▶ _WHAT TO WORK ON_:
Please copy the records exactly as they appear, with all pictures left out.

[Data extracted from a collection]
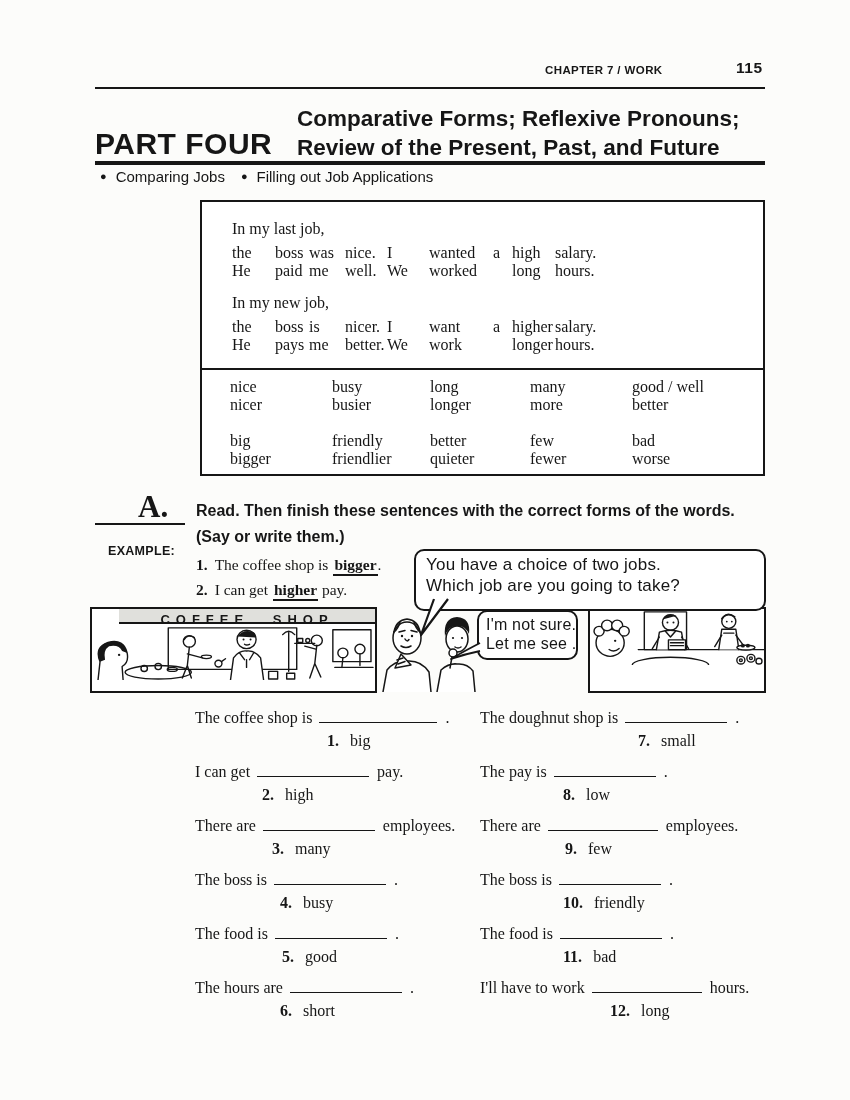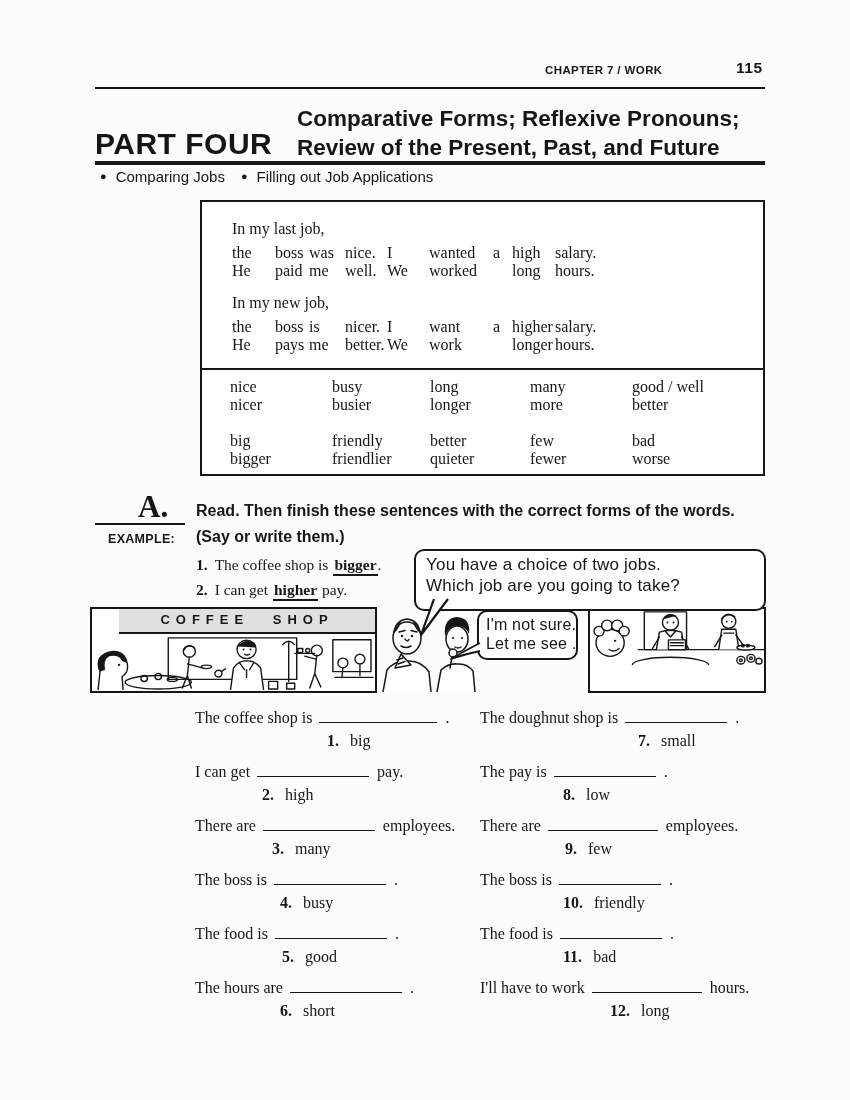--- a/index.html
+++ b/index.html
@@ -40,40 +40,40 @@
   .word-grid{position:absolute;left:28px;display:grid;
     grid-template-columns:102px 98px 100px 102px auto;font-size:16px;}
   .word-grid .wcell span{display:block;line-height:18px;}
 
   
   .sec-line{left:95px;top:523px;width:90px;height:2px;background:var(--ink);}
   .sec-letter{left:138px;top:489px;font-size:31px;font-weight:bold;}
   .sec-instr{left:196px;top:498px;width:560px;font-size:16px;font-weight:bold;line-height:26px;}
 
   
-  .example-label{left:108px;top:532px;font-size:12.5px;font-weight:bold;letter-spacing:.3px;}
+  .example-label{left:108px;top:544px;font-size:12.5px;font-weight:bold;letter-spacing:.3px;}
   .ex-sent{font-size:15.5px;line-height:17px;}
   .ex-sent .num{font-weight:bold;margin-right:7px;}
   .ex-sent .ans{font-weight:bold;border-bottom:2px solid var(--ink);margin-left:5px;padding:0 1px 1px;}
   .ex1{left:196px;top:556px;}
   .ex2{left:196px;top:581px;}
 
   
   .bubble{background:#fff;border:2.5px solid var(--ink);border-radius:10px;
     font-size:17px;line-height:21px;letter-spacing:.2px;z-index:2;}
   .bubble div{white-space:nowrap;}
   .bubble1{left:414px;top:549px;width:352px;padding:3px 10px 13px;}
   .bubble2{left:477px;top:610px;width:101px;padding:3px 7px 5px;font-size:16px;line-height:19px;}
   .tail{z-index:3;}
 
   
   .panel{border:2.5px solid var(--ink);background:#fff;}
   .panel1{left:90px;top:607px;width:287px;height:86px;}
   .panel3{left:588px;top:607px;width:178px;height:86px;}
-  .sign{height:25px;line-height:21px;text-align:center;background:var(--sign-band);
+  .sign{height:15px;line-height:21px;text-align:center;background:var(--sign-band);
     border-bottom:2px solid var(--ink);font-family:"Liberation Sans","DejaVu Sans",sans-serif;
     font-weight:bold;color:var(--ink);margin-left:27px;}
   .sign-coffee{font-size:13px;letter-spacing:6px;word-spacing:14px;}
   .sign-doughnut{font-size:12px;letter-spacing:2.5px;word-spacing:8px;}
   svg.scene{display:block;width:100%;height:56px;}
   .midmen{left:381px;top:608px;z-index:1;}
 
   
   .ex-item{position:absolute;font-family:"Liberation Serif","DejaVu Serif",serif;
     font-size:16px;line-height:20px;width:300px;}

▶ _ANSWER FOR THIS EXERCISE_:
--- a/index.html
+++ b/index.html
@@ -40,40 +40,40 @@
   .word-grid{position:absolute;left:28px;display:grid;
     grid-template-columns:102px 98px 100px 102px auto;font-size:16px;}
   .word-grid .wcell span{display:block;line-height:18px;}
 
   
   .sec-line{left:95px;top:523px;width:90px;height:2px;background:var(--ink);}
   .sec-letter{left:138px;top:489px;font-size:31px;font-weight:bold;}
   .sec-instr{left:196px;top:498px;width:560px;font-size:16px;font-weight:bold;line-height:26px;}
 
   
-  .example-label{left:108px;top:532px;font-size:12.5px;font-weight:bold;letter-spacing:.3px;}
+  .example-label{left:108px;top:544px;font-size:12.5px;font-weight:bold;letter-spacing:.3px;}
   .ex-sent{font-size:15.5px;line-height:17px;}
   .ex-sent .num{font-weight:bold;margin-right:7px;}
   .ex-sent .ans{font-weight:bold;border-bottom:2px solid var(--ink);margin-left:5px;padding:0 1px 1px;}
   .ex1{left:196px;top:556px;}
   .ex2{left:196px;top:581px;}
 
   
   .bubble{background:#fff;border:2.5px solid var(--ink);border-radius:10px;
     font-size:17px;line-height:21px;letter-spacing:.2px;z-index:2;}
   .bubble div{white-space:nowrap;}
   .bubble1{left:414px;top:549px;width:352px;padding:3px 10px 13px;}
   .bubble2{left:477px;top:610px;width:101px;padding:3px 7px 5px;font-size:16px;line-height:19px;}
   .tail{z-index:3;}
 
   
   .panel{border:2.5px solid var(--ink);background:#fff;}
   .panel1{left:90px;top:607px;width:287px;height:86px;}
   .panel3{left:588px;top:607px;width:178px;height:86px;}
-  .sign{height:25px;line-height:21px;text-align:center;background:var(--sign-band);
+  .sign{height:15px;line-height:21px;text-align:center;background:var(--sign-band);
     border-bottom:2px solid var(--ink);font-family:"Liberation Sans","DejaVu Sans",sans-serif;
     font-weight:bold;color:var(--ink);margin-left:27px;}
   .sign-coffee{font-size:13px;letter-spacing:6px;word-spacing:14px;}
   .sign-doughnut{font-size:12px;letter-spacing:2.5px;word-spacing:8px;}
   svg.scene{display:block;width:100%;height:56px;}
   .midmen{left:381px;top:608px;z-index:1;}
 
   
   .ex-item{position:absolute;font-family:"Liberation Serif","DejaVu Serif",serif;
     font-size:16px;line-height:20px;width:300px;}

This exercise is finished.